U.S. concerns extend well beyond goods to include digital services, financial markets and insurance. India’s 2021 Information Technology Act amendments impose personal criminal liability on company executives and include tight deadlines for content takedowns—steps American tech giants say have been used to target politically sensitive speech. Proposed data-privacy legislation would further empower Indian regulators to block cross-border transfers and demand unfettered access to locally stored personal data, imperiling the operations of U.S. cloud-computing and social-media platforms.
 
In finance, foreign investment in Indian banks remains capped at 20 percent, even as state-run lenders control about 60 percent of the market. U.S. banks report opaque branch-expansion rules and lengthy approval processes for mergers or new services. Similarly, state-owned general and life insurers enjoy preferential government guarantees, while private foreign insurers contend with higher capital requirements and restrictions on product offerings. U.S. representatives argue these limits not only stifle competition but also violate commitments made under the 1994 General Agreement on Trade in Services.
 
On customs procedures, American exporters cite inconsistent valuation methodologies that have triggered retrospective duties and sudden investigations—particularly for high-tech imports like semiconductors and network hardware.

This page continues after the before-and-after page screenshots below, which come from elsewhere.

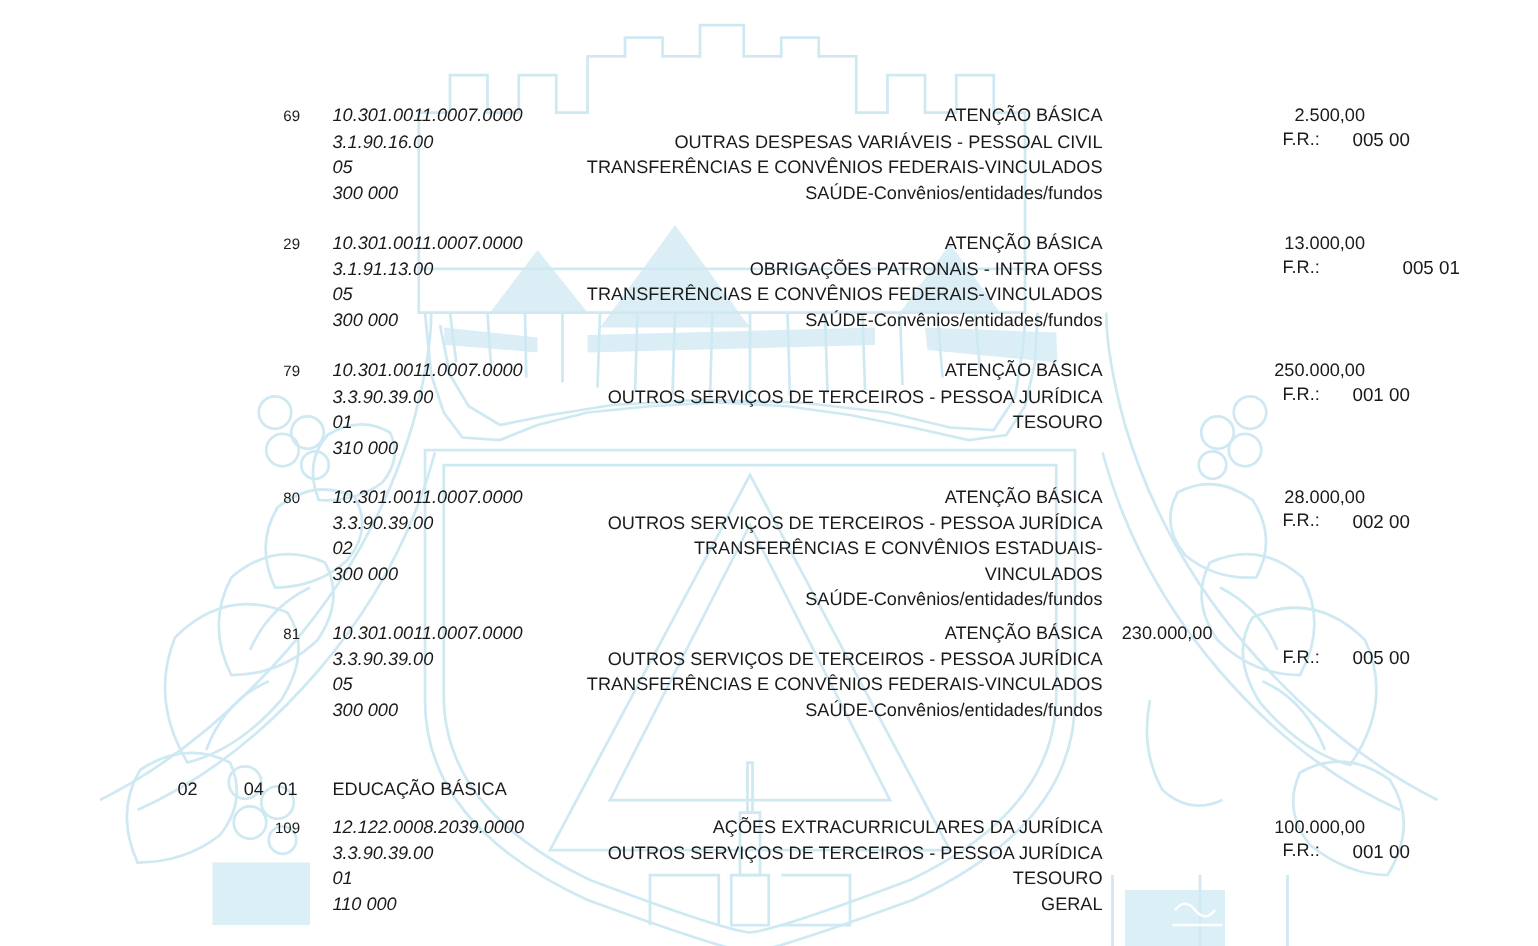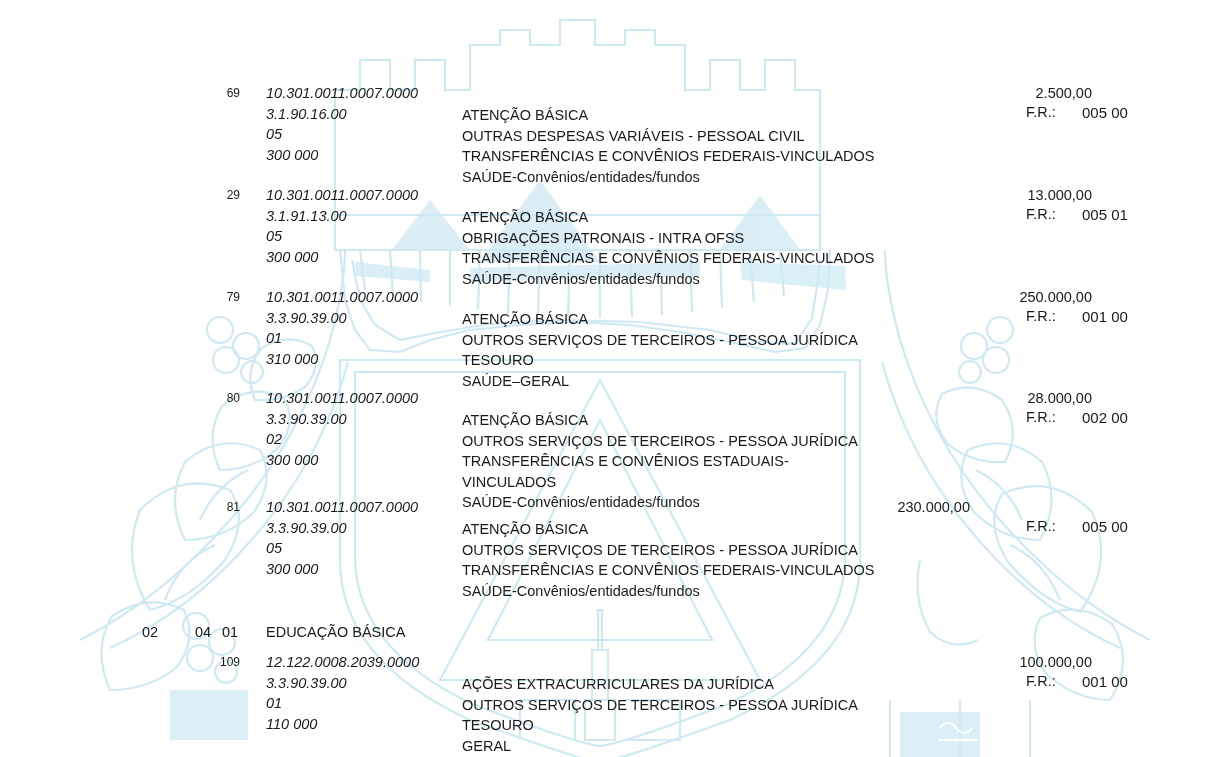"ATENÇÃO BÁSICA" .col-desc { margin-top: 22px -> none; text-align: left -> right }
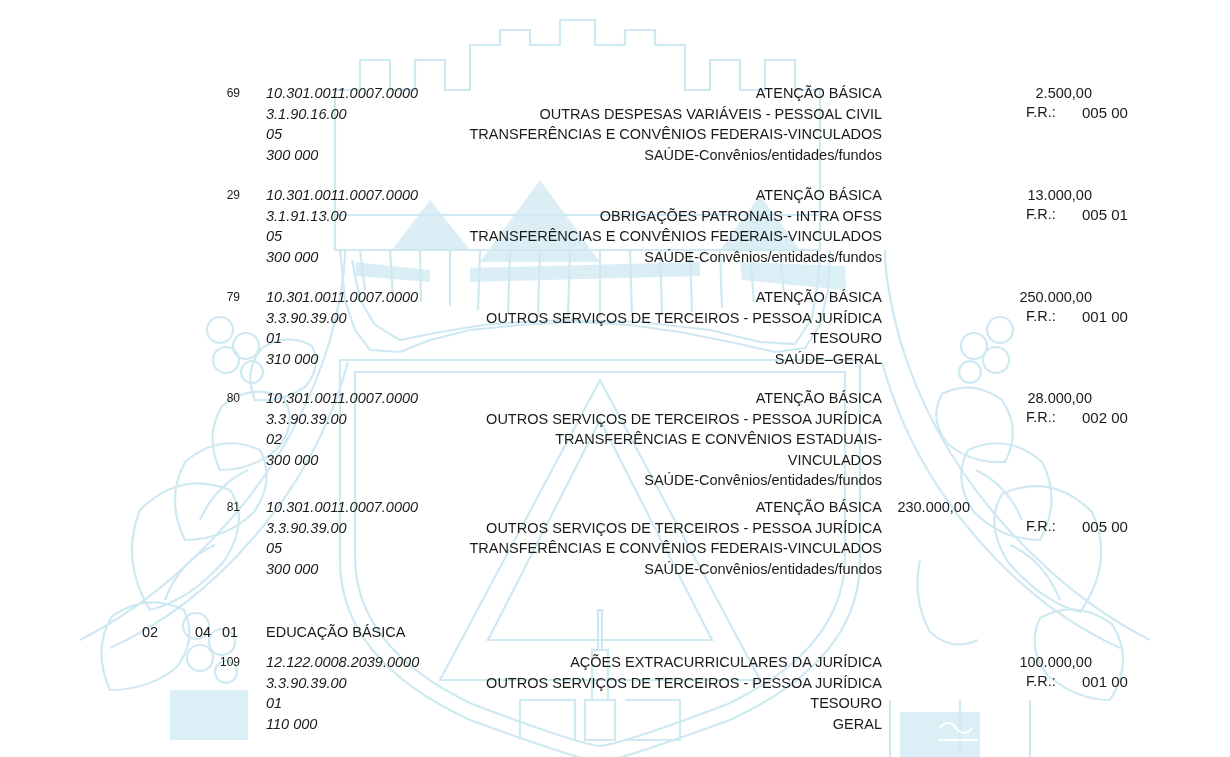"005 01" div.fr-value { margin-left: none -> 40px }
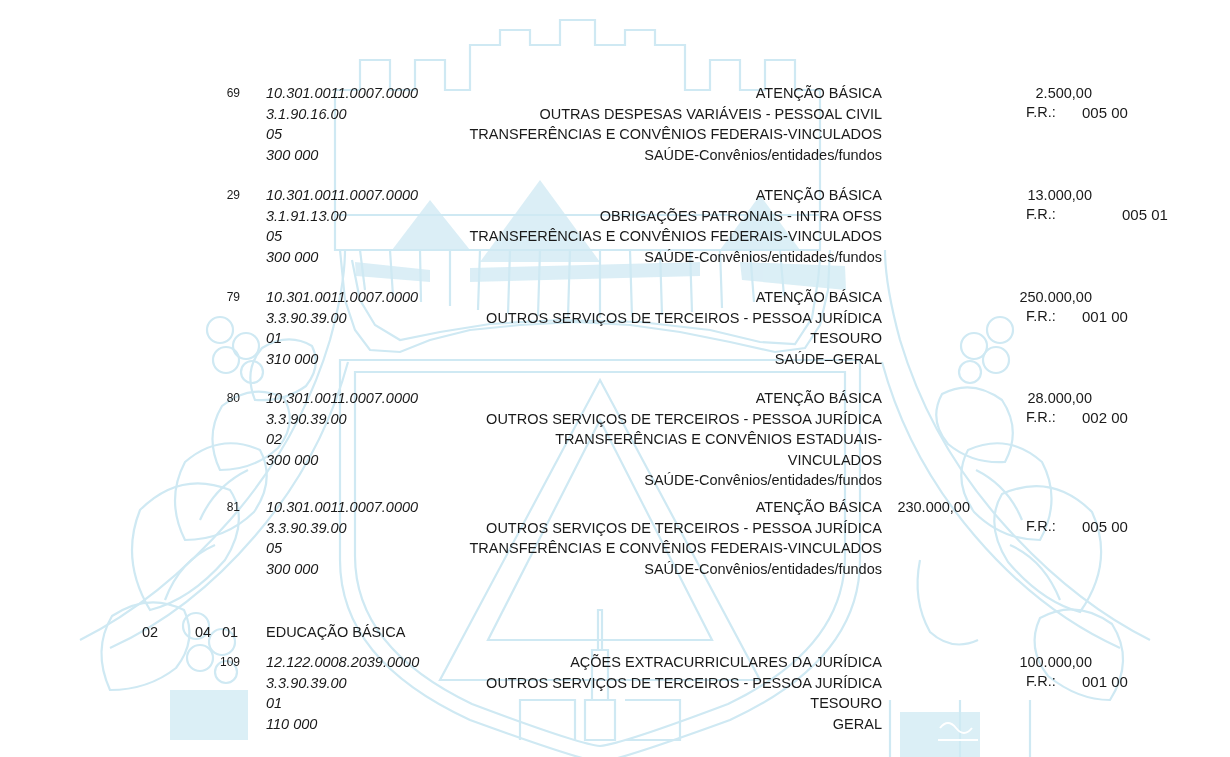"SAÚDE–GERAL" div { html: <div>SAÚDE–GERAL</div> -> none }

They point to several cases in which declared transaction values were rejected without transparent benchmarks, creating uncertainty that can stall multimillion-dollar shipments for weeks.
 
Renewables, Gems and Textiles Added to the Grill
 
Beyond the headline industries, Washington’s critiques have recently broadened to include clean-energy technologies and traditional manufacturing clusters. U.S. solar-panel makers have complained about India’s local-content mandates under the National Solar Mission, which require a significant share of modules and cells to be domestically produced—rules that WTO tribunals have previously found discriminatory. At the same time, gem and jewelry firms, notably in Surat’s diamond polishing hubs, were caught off guard in July by the abrupt tariff announcement, fearing lost contracts and wider supply-chain disruptions.
 
India’s vibrant textile sector, a major employer across states like Tamil Nadu and Maharashtra, now braces for retaliatory duties after capitalizing for years on U.S. buyers’ shift away from Chinese goods. Apparel exporters warn that a 25 percent penalty on stitched garments, yarns and fabrics could price them out of markets that helped drive India’s exports to a record \$45 billion in 2024.
 
As bilateral trade negotiations resume behind closed doors, policy-makers in New Delhi face the delicate task of balancing economic sovereignty with the imperatives of deeper market access. For U.S. officials, the litany of non-tariff barriers—spanning farming, finance, high-tech and beyond—underscores a broader critique that India’s regulatory framework remains tilted toward protectionism. With global supply chains in flux and geopolitical rivalries intensifying, both capitals have signaled a willingness to compromise, yet neither appears ready for a deal that fails to address the core industry grievances on their respective wish lists.
 
The coming weeks will test whether nuanced regulatory adjustments in agriculture, manufacturing, services and finance can pave the way for a more sustainable partnership—or whether mutual allegations of market distortion will keep the world’s two largest democracies on a collision course.